§ **Listed entries**:
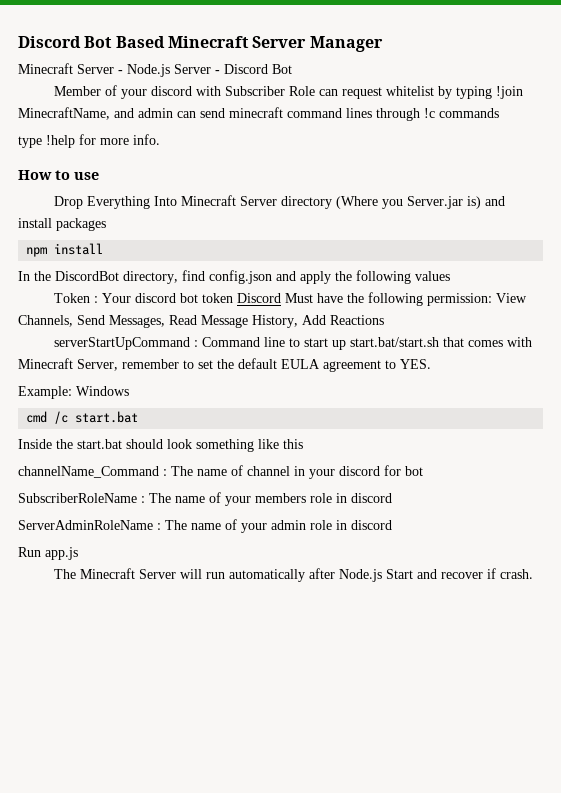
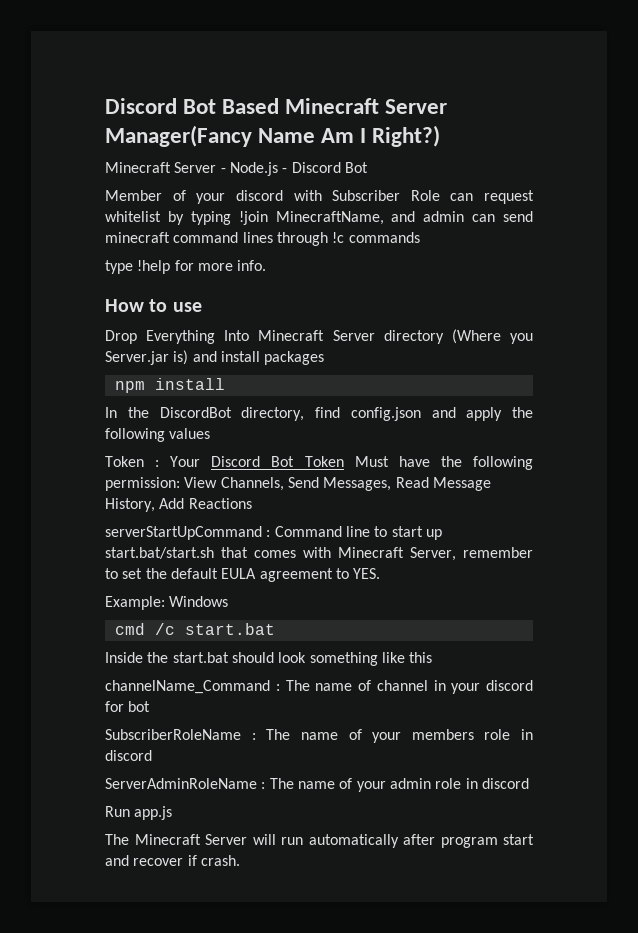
[309,36,383,52] Manager -> [105,125,441,147] Manager(Fancy Name Am I Right?)
[174,64,211,74] Server -> (278, 169) none
[135,293,282,303] discord bot token Discord -> [211,456,344,467] Discord Bot Token
[339,569,414,582] Node.js Start -> [440,834,534,848] program start

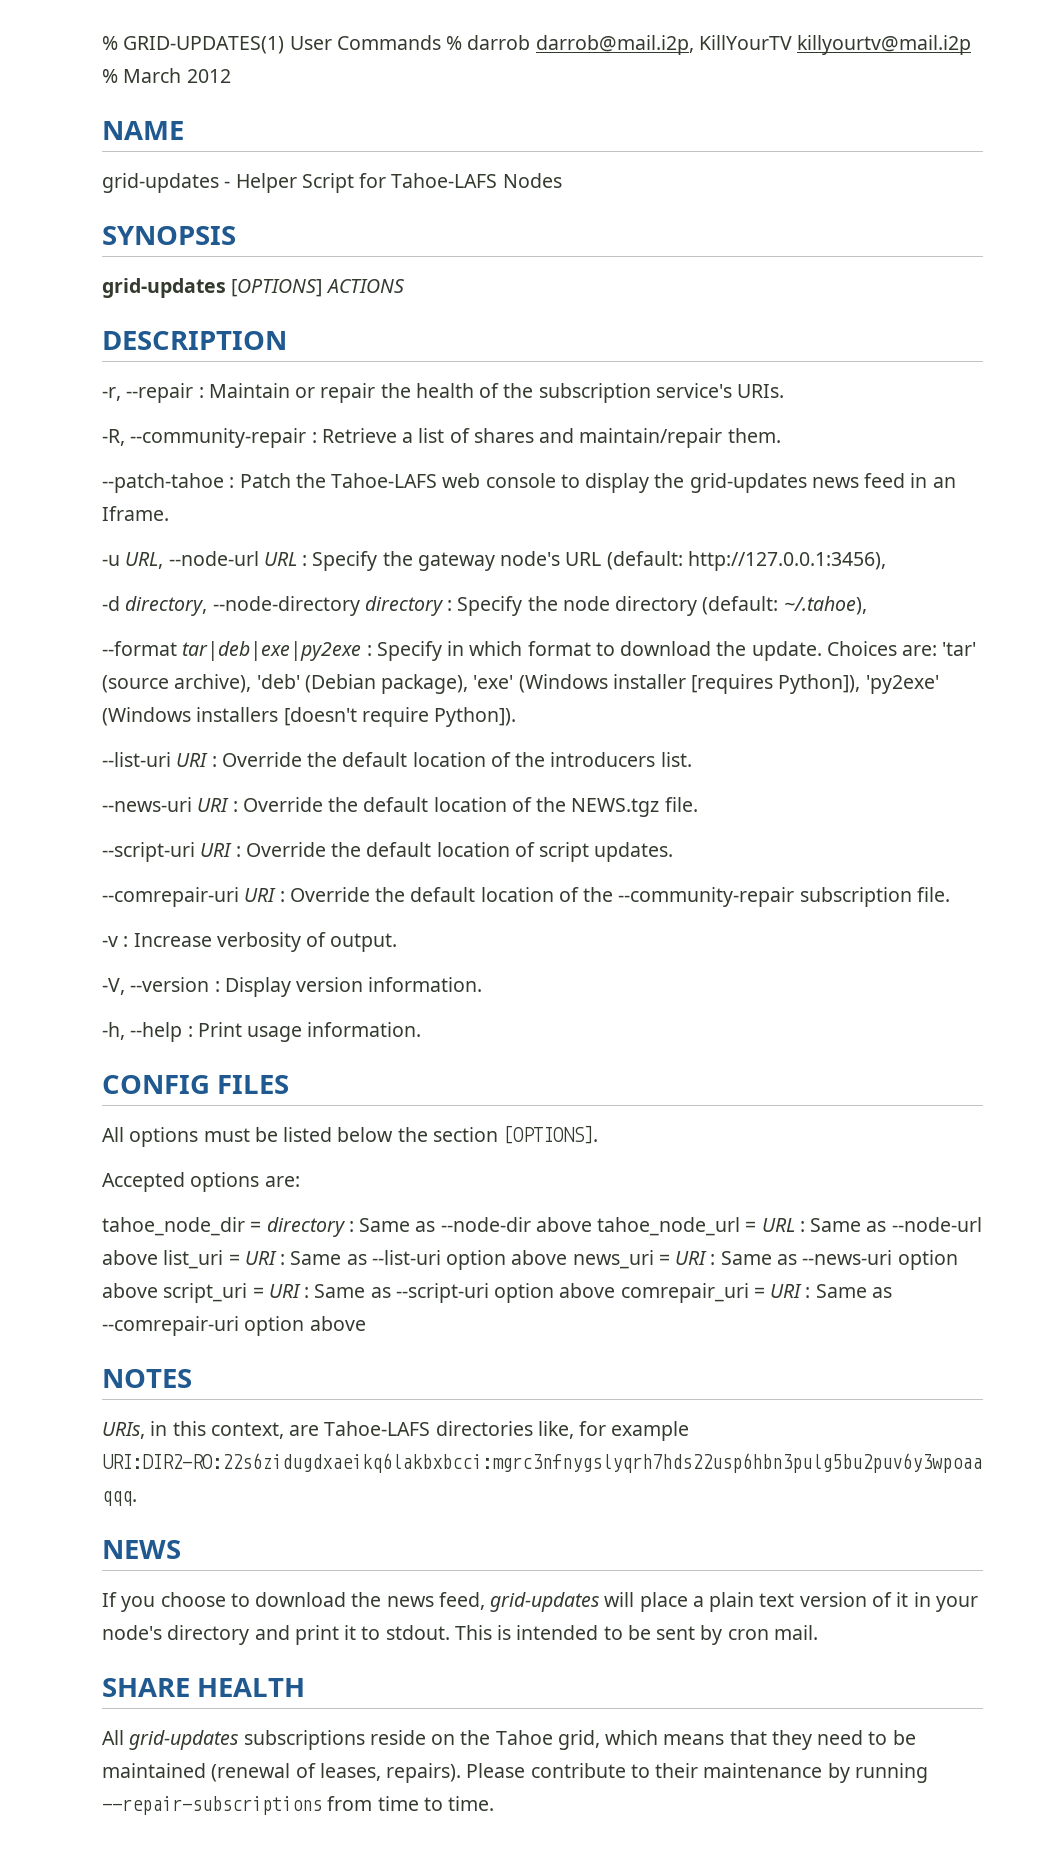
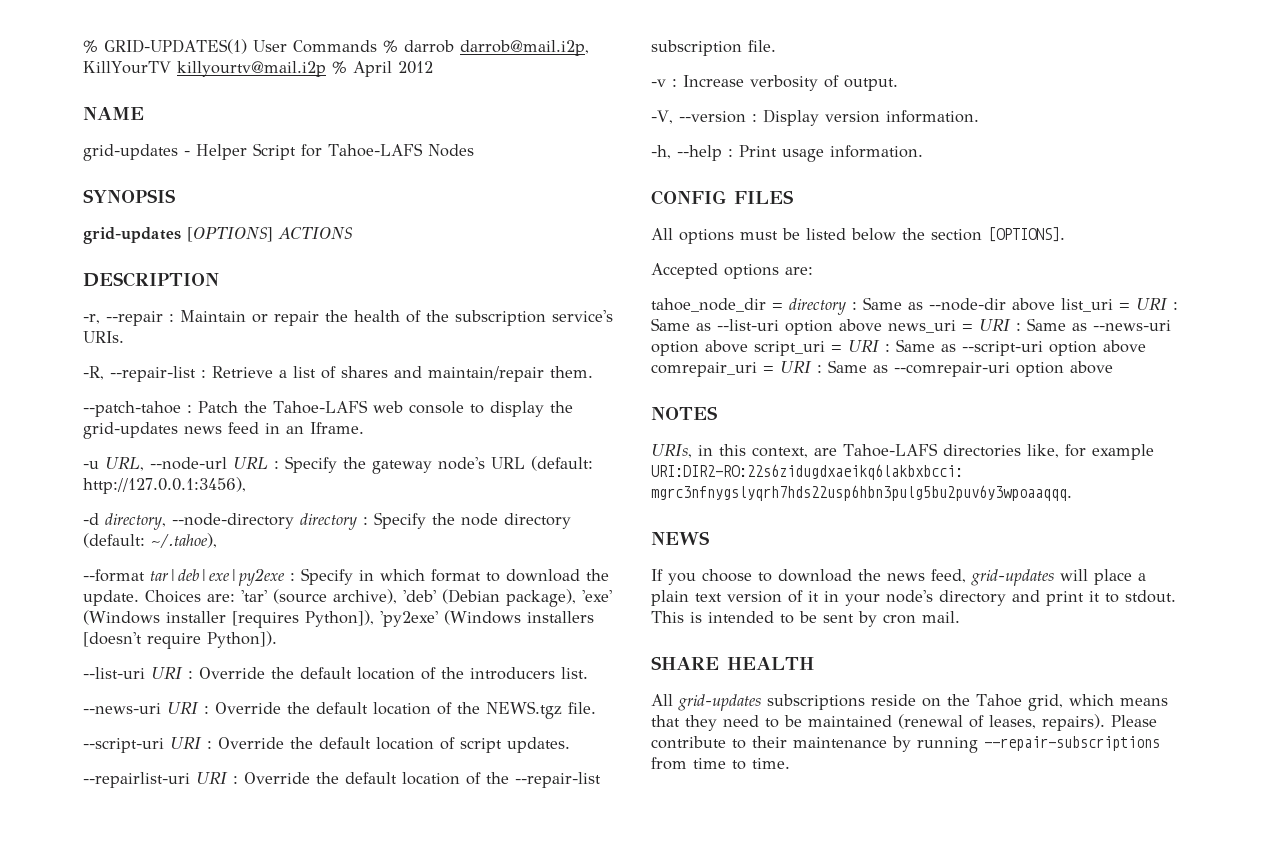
[123,68,182,83] March -> [352,61,392,77] April
[130,428,307,448] --community-repair -> [110,366,196,382] --repair-list
[102,887,795,907] --comrepair-uri URI : Override the default location of the --community-repair -> [83,772,601,788] --repairlist-uri URI : Override the default location of the --repair-list
[597,1217,982,1236] [102,1250,158,1265] tahoe_node_url = URL : Same as --node-url above -> (1055, 304) none

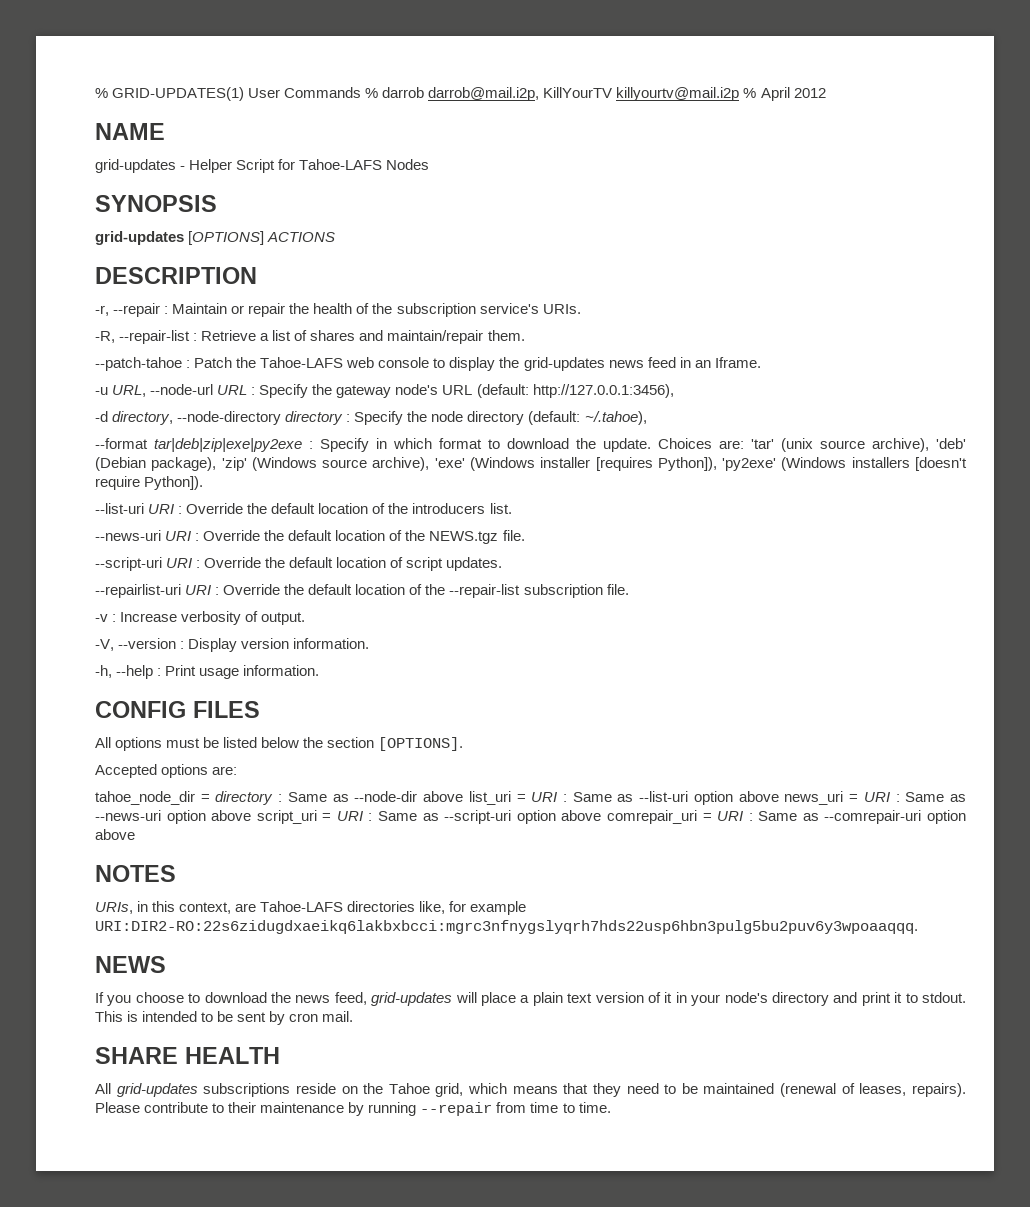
[150,568,285,586] tar|deb|exe|py2exe -> [154,438,302,452] tar|deb|zip|exe|py2exe
[273,589,327,604] (source -> [781,438,865,452] (unix source
(576, 598) none -> [221,457,430,471] 'zip' (Windows source archive),
[984,736,1160,751] --repair-subscriptions -> [420,1102,493,1116] --repair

§ **What is required**:
Find the line that contains "[150,568,285,586] tar|deb|exe|py2exe ->". Write out that line and every line after it through the end of the data, exactly, and nothing else.

§ **Answer box**:
[150,568,285,586] tar|deb|exe|py2exe -> [154,438,302,452] tar|deb|zip|exe|py2exe
[273,589,327,604] (source -> [781,438,865,452] (unix source
(576, 598) none -> [221,457,430,471] 'zip' (Windows source archive),
[984,736,1160,751] --repair-subscriptions -> [420,1102,493,1116] --repair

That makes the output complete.